What Are Tracking Cookies & How to Browse Privately Online
Dallas, Texas (PRWEB) July 28, 2013 -- idcloak Technologies publishes the first in a series of articles which explain important web privacy and security concepts in simple terms. The series is tailored for readers of a limited technical background.
What are tracking cookies? begins by briefly explaining what third-party cookies are, where they come from and what functions they perform for marketers. It highlights how data taken from the cookies is used by advertising syndicates to form behavioral profiles and target web-ads at the user.
“Accepting tracking cookies is rather like putting a sign up on your front door that tells salespeople what you are in to,” says idcloak’s Welles. “Understandably, some people don’t want that information in the hands of every business or government that will pay for it.”
The article leads on to a simple explanation of how users may refuse third-party cookies – by turning off third-party cookie permissions in their browser’s settings, “The problem is not how difficult it is to deactivate tracking cookies, it’s about knowing enough to want to do so.”
Asked about idcloak’s motivation to raise awareness on the issue of cookie-based tracking, Welles says it is a wider concern: “One mistake people tend to make is looking at privacy violations in isolated terms when the truth of the matter is that our data is regularly cross-referenced, repackaged, swapped, stolen and distributed.”

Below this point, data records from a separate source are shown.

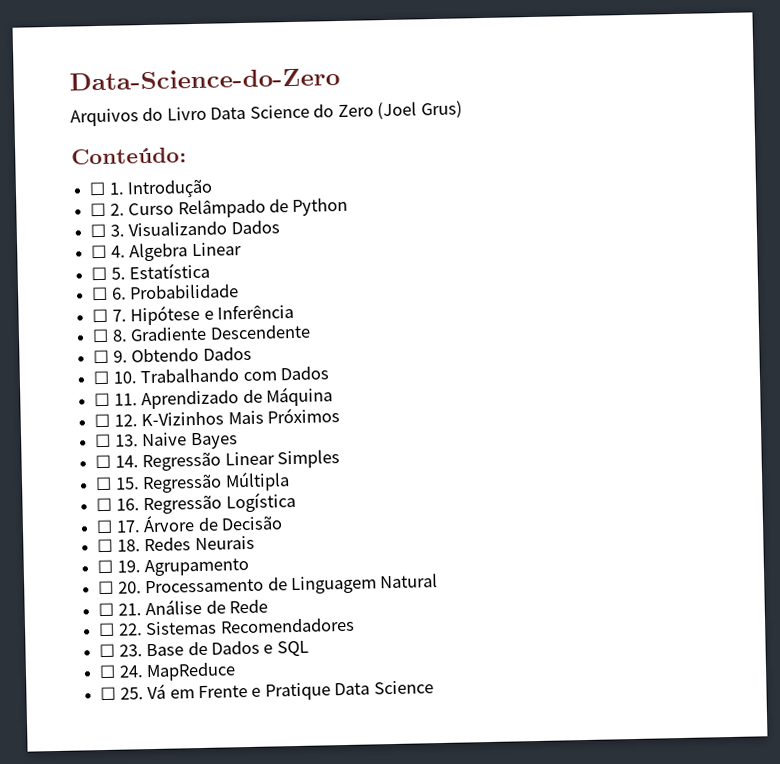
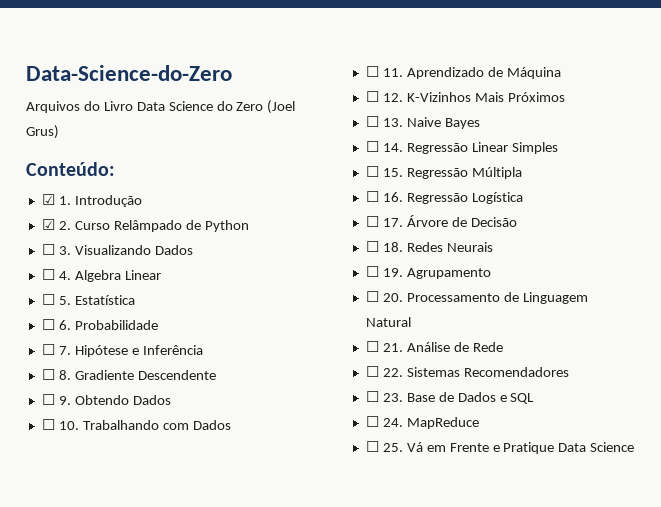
- ☐ 1. Introdução
+ ☑ 1. Introdução
- ☐ 2. Curso Relâmpado de Python
+ ☑ 2. Curso Relâmpado de Python

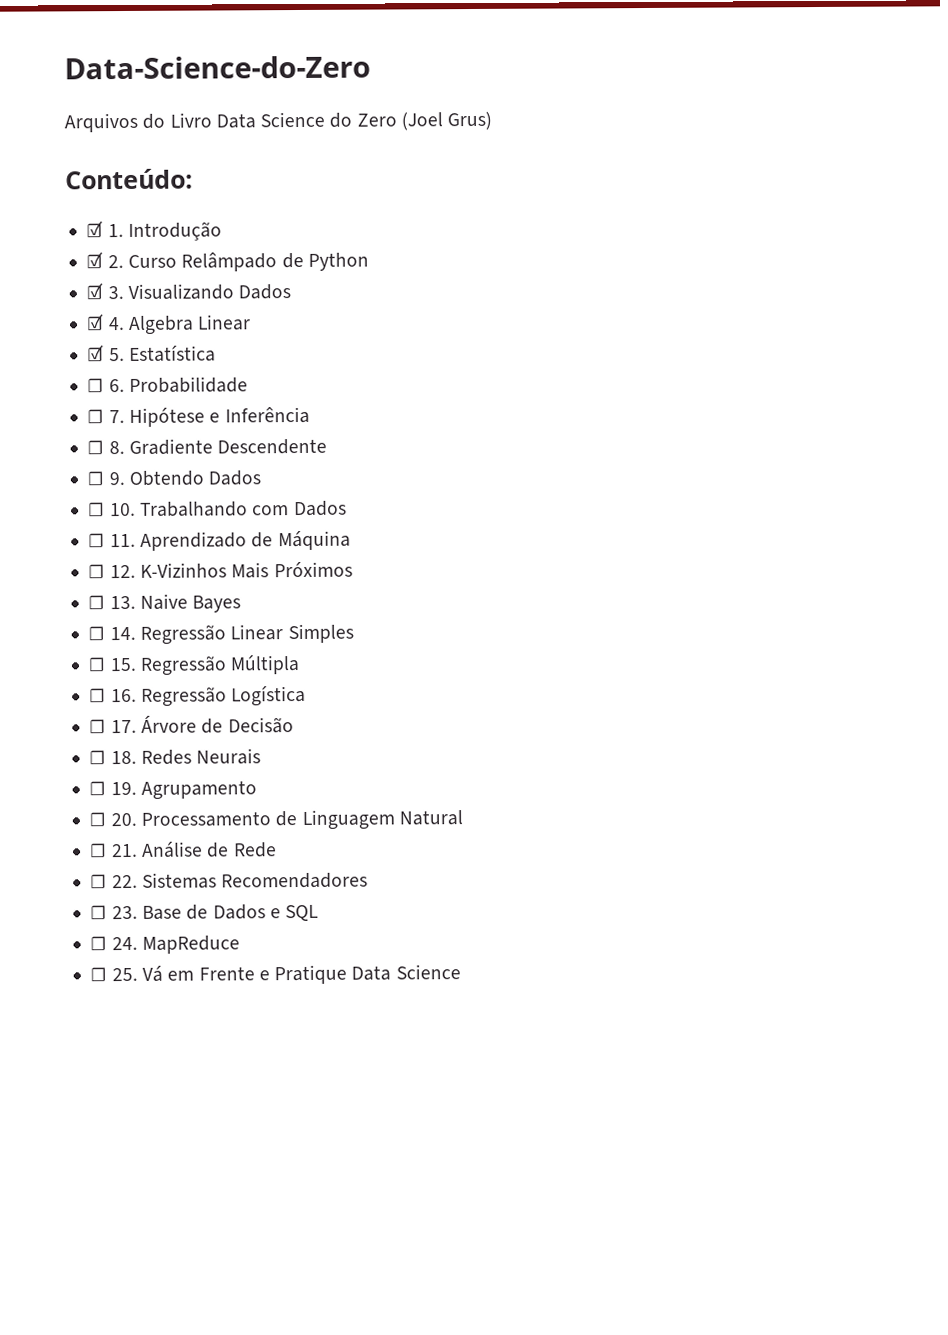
- ☐ 3. Visualizando Dados
+ ☑ 3. Visualizando Dados
- ☐ 4. Algebra Linear
+ ☑ 4. Algebra Linear
- ☐ 5. Estatística
+ ☑ 5. Estatística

“The result is that more information about our inner lives ends up online than we would tell even our closest companions. This situation has occurred because our data has considerable value to various groups while we do very little to keep it from them. Behavioral tracking is just a small part of a much larger issue; one that our company is doing its best to address.”
idcloak is itself a developer of online anonymity services, but Welles insists that privacy protection cannot be limited to a single-edged solution. “In the same way data is collected from different sources, privacy protection also needs to be multi-faceted. We offer several means of how to hide IP address or encrypt an internet connection, but users need to be aware of the other ways they are freely exposing their data. They must close off those avenues as well.”
idcloak Technologies is a Dallas-based provider of proxy services, including the recently released Anon Proxy List – a live database of free servers that mask users’ identity and location when they connect to the internet. The company’s flagship service, an internet VPN, is billed for an early September 2013 release.